Im Gegenzug zu unseren Leistungen putzt sie das Haus an Wochenenden, buegelt die Waesche und kocht. Finanziell kostet sie uns mehr als eine Angestellte, denn einer Angestellten wuerden wir zwischen 80,000 und 120,000 UGX (Ugandische Schilling) zahlen und sie wuerde Montag bis Samstag volltags dasein, also 60 Stunden fuer ungefaehr 40 EUR monatlich.

Unser Hausmaedchen kostet uns vielleicht das Doppelte, muss aber mit uns leben und fragen, wenn sie mal am Wochenende oder abends das Haus verlassen will. Freunde darf sie nur nach vorheriger Absprache empfangen und sie muss uns um Geld bitten, wenn sie zum Frisoer will oder ihre Wuensche auf der Einkaufsliste mit aufschreiben, damit diese von uns besorgt werden beim Grosseinkauf am Wochenende.

Meine Familie nennt das „Sklaverei“. Zurecht?

In the garden

Unser Maedchen fuehlt sich nicht ausgenutzt, eher bevorzugt und priveligiert, denn nur wenige Ugander bekommen die Chance, mit Muzungus (Weissen) zu leben und deren Lebensweise und Haus zu teilen.

Wie ist das mit den Deutschen, die in Ein-Euro-Jobs sind?
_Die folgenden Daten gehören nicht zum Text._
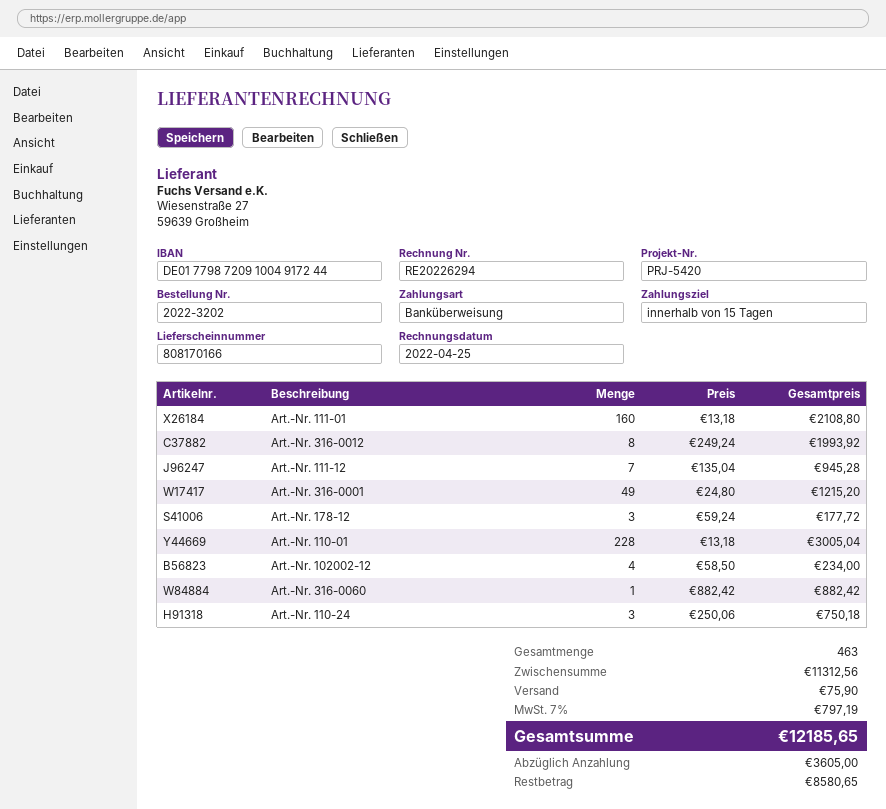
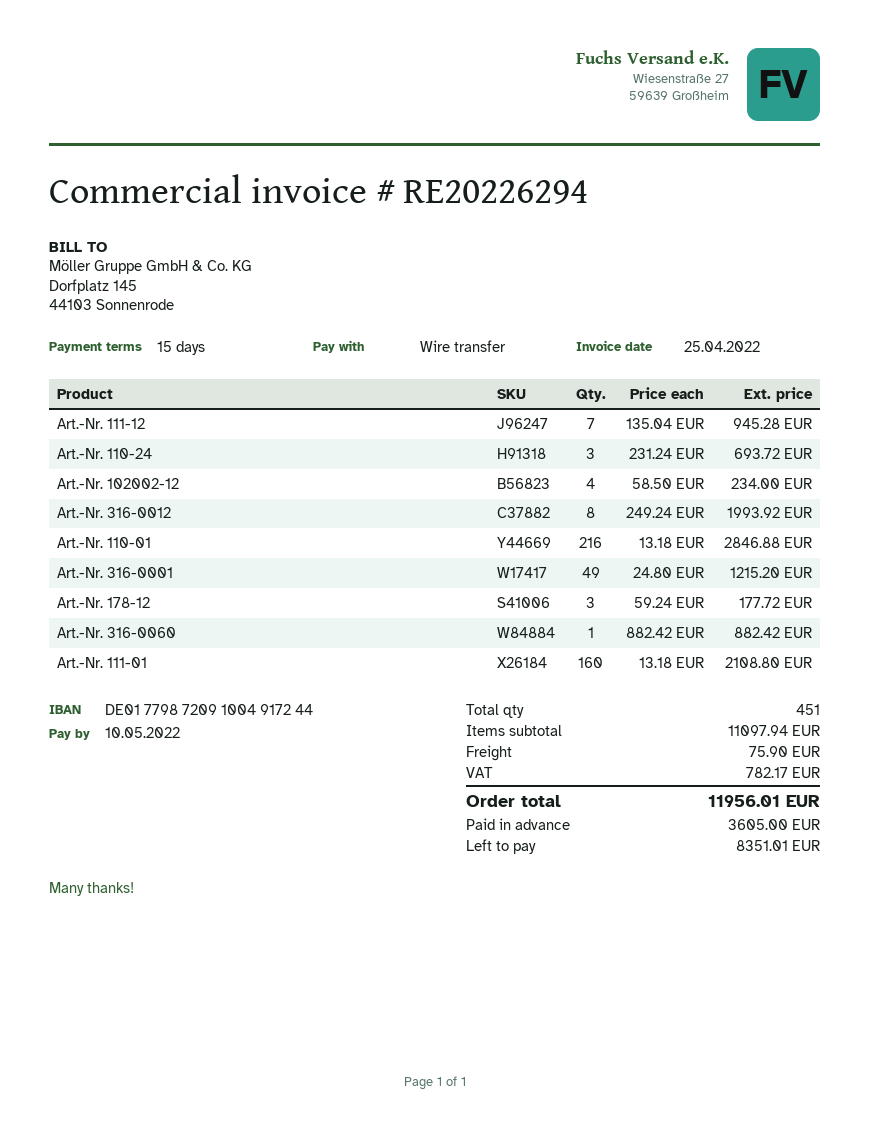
Art.-Nr. 110-01: 228 x 13.18 = 3005.04 -> 216 x 13.18 = 2846.88
Art.-Nr. 110-24: 3 x 250.06 = 750.18 -> 3 x 231.24 = 693.72
total quantity: 463 -> 451
subtotal: 11312.56 -> 11097.94
tax: 797.19 -> 782.17
total: 12185.65 -> 11956.01
balance: 8580.65 -> 8351.01

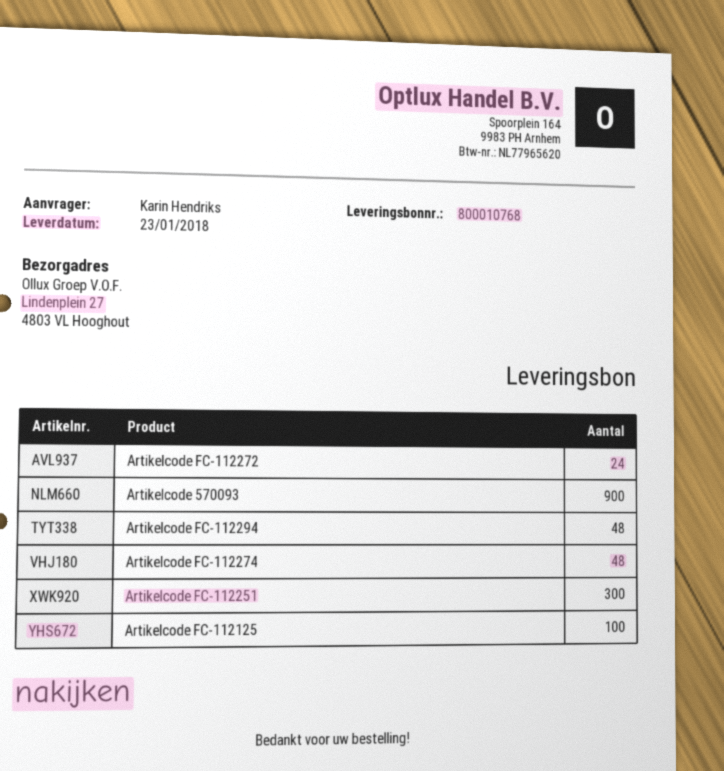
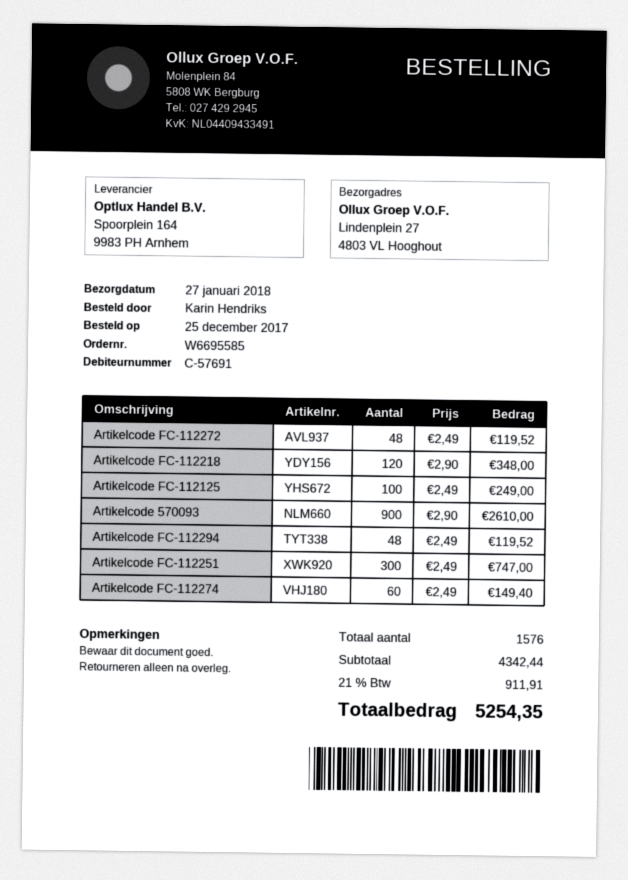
delivery date: 2018-01-23 -> 2018-01-27
Artikelcode FC-112272: 24 -> 48
Artikelcode FC-112274: 48 -> 60
Artikelcode FC-112218: none -> 120

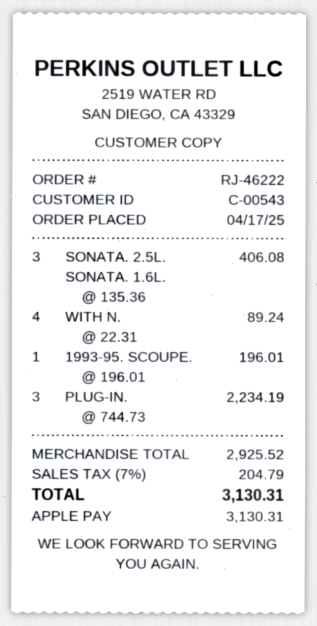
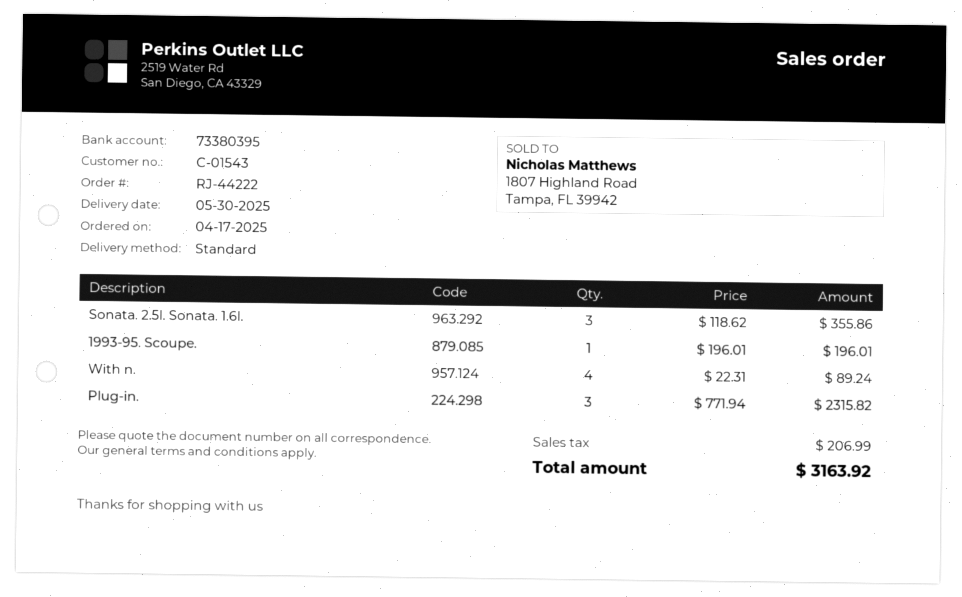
order number: RJ-46222 -> RJ-44222
customer number: C-00543 -> C-01543
SONATA. 2.5L. SONATA. 1.6L.: 3 x 135.36 = 406.08 -> 3 x 118.62 = 355.86
PLUG-IN.: 3 x 744.73 = 2234.19 -> 3 x 771.94 = 2315.82
tax: 204.79 -> 206.99
total: 3130.31 -> 3163.92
Meine Familie ist der einheitlichen Meinung, dass die meisten sich voellig unterbezahlt fuehlen und dass es fuer Unternehmen nichts bringt, diese Leute einzustellen. Der Aufwand, sie einzuarbeiten und dann die geringe Motivation und Ergebnisse, die zurueckkommen, sind der Liebe nicht wert. Erfahrungen sind, dass die meisten sich ausgenutzt fuehlen.

Wo faengt Arbeitnehmerschaft an und Sklaverei auf? Wie zieht man die Grenze? Mindset? Ein ansprechender Lohn? Freie Bestimmung ueber die eigene Freizeit? Lieber kein Geld, aber unabhaengig leben und entscheiden duerfen? Was ist mit den erwachsenen Kindern, die im Haushalt der Eltern mitleben und sich deren Regeln beugen muessen? Sollten sie zur Miete beitragen? Muss immer alles in Geld verrechnet werden?

Wir bezeichnen unser Hausmaedchen in Uganda als unsere „Tochter“. Auch ihre Eltern, wenn wir telefonieren, fragen uns, wie es „unserer“ Tochter geht.

Wir haben sie in unserer Familie aufgenommen und sie bekommt (fast) alle Leistungen, die ich auch meinem 17jaehrigen Sohn geben wuerde. Wir haben sie jetzt nicht mit nach Deutschland mitgenommen, weil wir jemanden brauchen, der unser Haus in unserer Abwesenheit huetet, aber wir nehmen sie mit ins Schwimmbad oder zum Essen, wenn wir in Kampala sind. Im Gegensatz zu meinem Sohn, der sich wie ein Koenig benimmt; sich von Eltern und Grosseltern, von vorn bis hinten bedienen laesst, ein Wohlstandskind; sich um jeden einzelnen Abwasch streitet, nur mit Maulen zu Baecker geht, zu Weihnachten ein Fahrrad erwartet und zum Geburtstag einen neuen Computer.

Unser Hausmaedchen gibt in Arbeitsleistung zurueck, was wir ihr geben.